Ja jeszcze miałem we wszystkich szkołach ponadpodstawowych zajęcia z obrony cywilnej. Duży nacisk się wtedy kładło na kilka spraw związanych z nieuniknioną wtedy wojną ze "zgniłym zachodem" były to; umiejętności strzeleckie, umiejętności zachowania w czasie nalotu i ostrzału z powietrza, również artyleryjskiego, jednakowoż dużą wagę przykładano do ataku atomowego i to wtedy właśnie wdrukowano mi "nieuchronność wojny atomowej"
Co do jodu to sprawa jest prosta jak wiemy oczywiście z wyprzedzeniem o możliwym skażeniu, obecnie to jest skażenie z elektrowni atomowej to jod stosujemy wyprzedzająco i w zasadzie nikt w MP5 nie popyla po ulicy? Tarczyca wypełniona "dobrym" jodem złego nie wchłonie.

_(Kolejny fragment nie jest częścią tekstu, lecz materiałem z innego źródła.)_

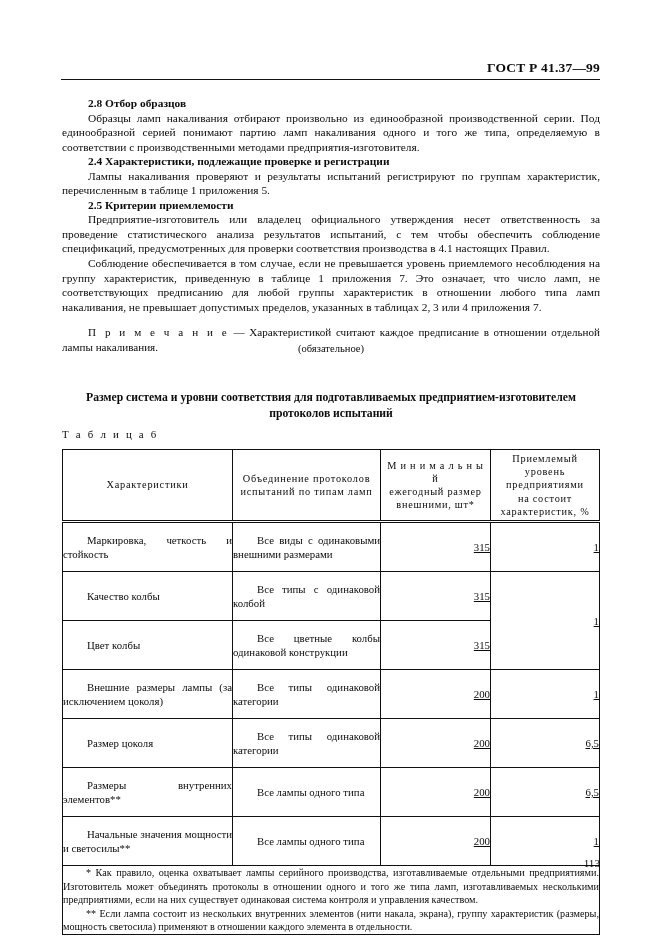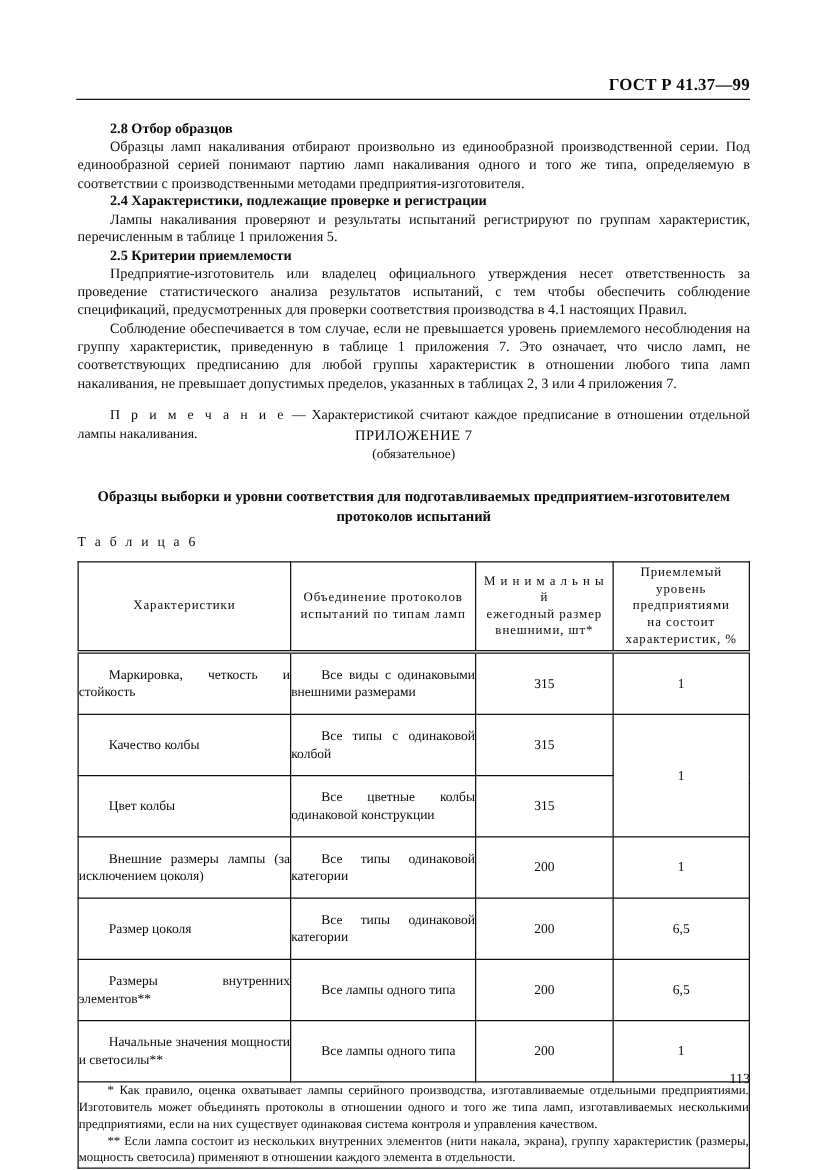"ПРИЛОЖЕНИЕ 7" div.appendix-name { html: <div>ПРИЛОЖЕНИЕ 7</div> -> none }
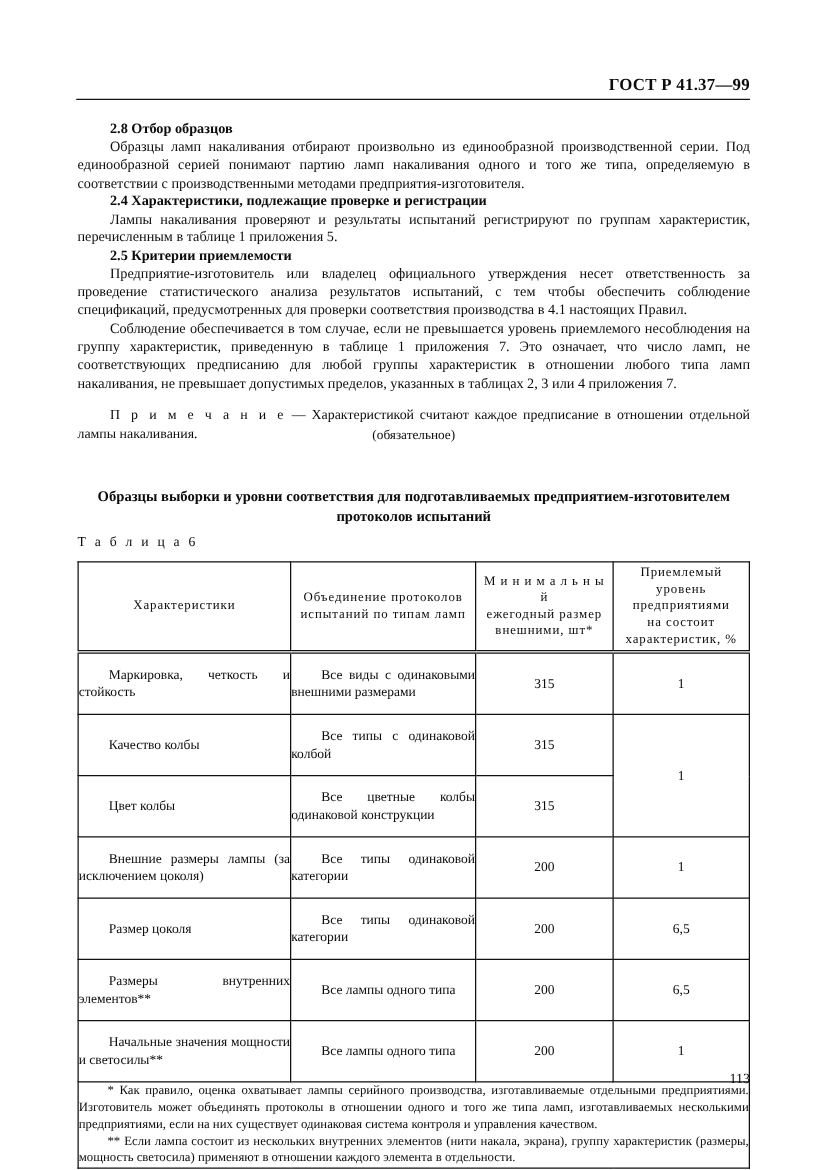"Образцы выборки и уровни соответствия" div { text: Образцы выборки -> Размер система }
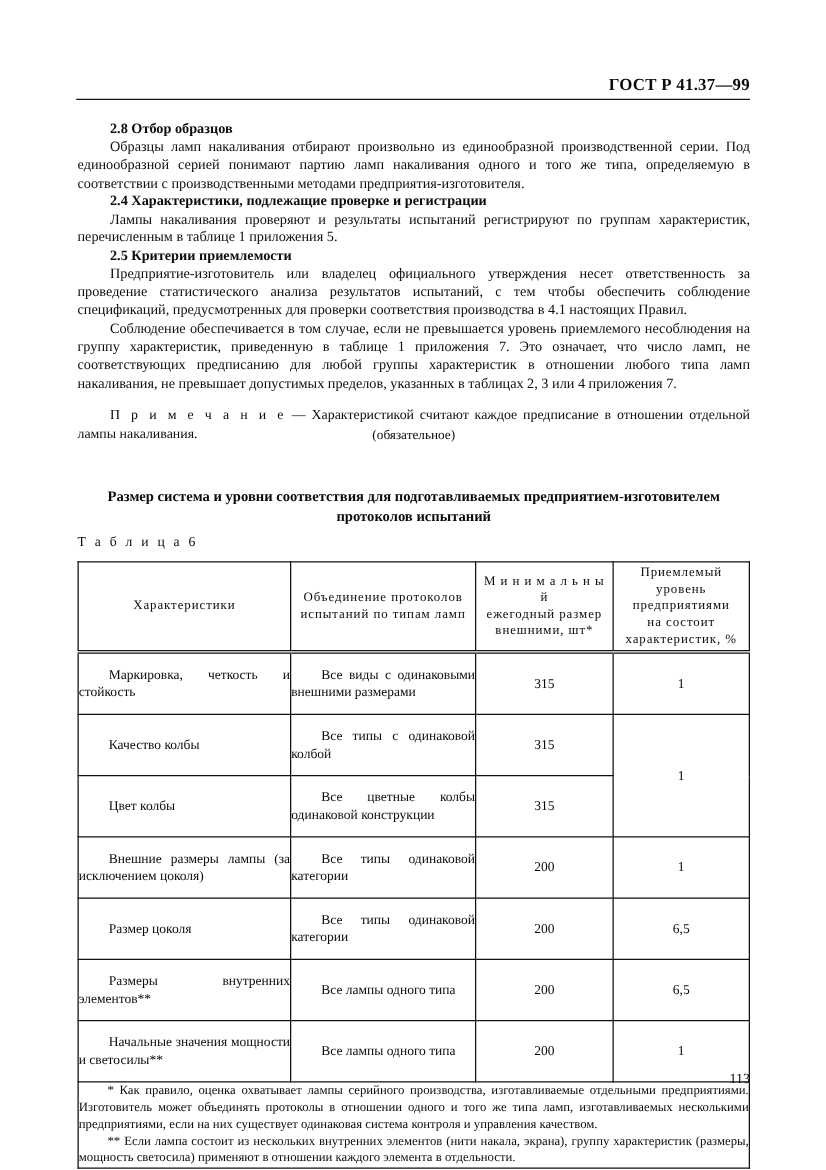"315" td.c-size, td.c-level { text-align: center -> right; text-decoration: none -> underline }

Za to teraz masa ludzi popyla w pseudomaseczkach na wirusy, bo musi. Pytanie mam; stężenie i rozkład cząsteczek promieniotwórczych jest inny niż wirusów? Takie mnie pytanie dręczy

Ja to bym chciał jakieś sensowne badania po awarii w elektrowni atomowej przeczytać, ale większość informacji to wróżenie z fusów, szczególnie po awarii w Czarnobylu jest najwięcej dezinformacji i po Fukushimie zdaje się też. Może to być spowodowane celowym ukrywaniem faktów, bądź celowym wprowadzaniem w błąd przeciwnika.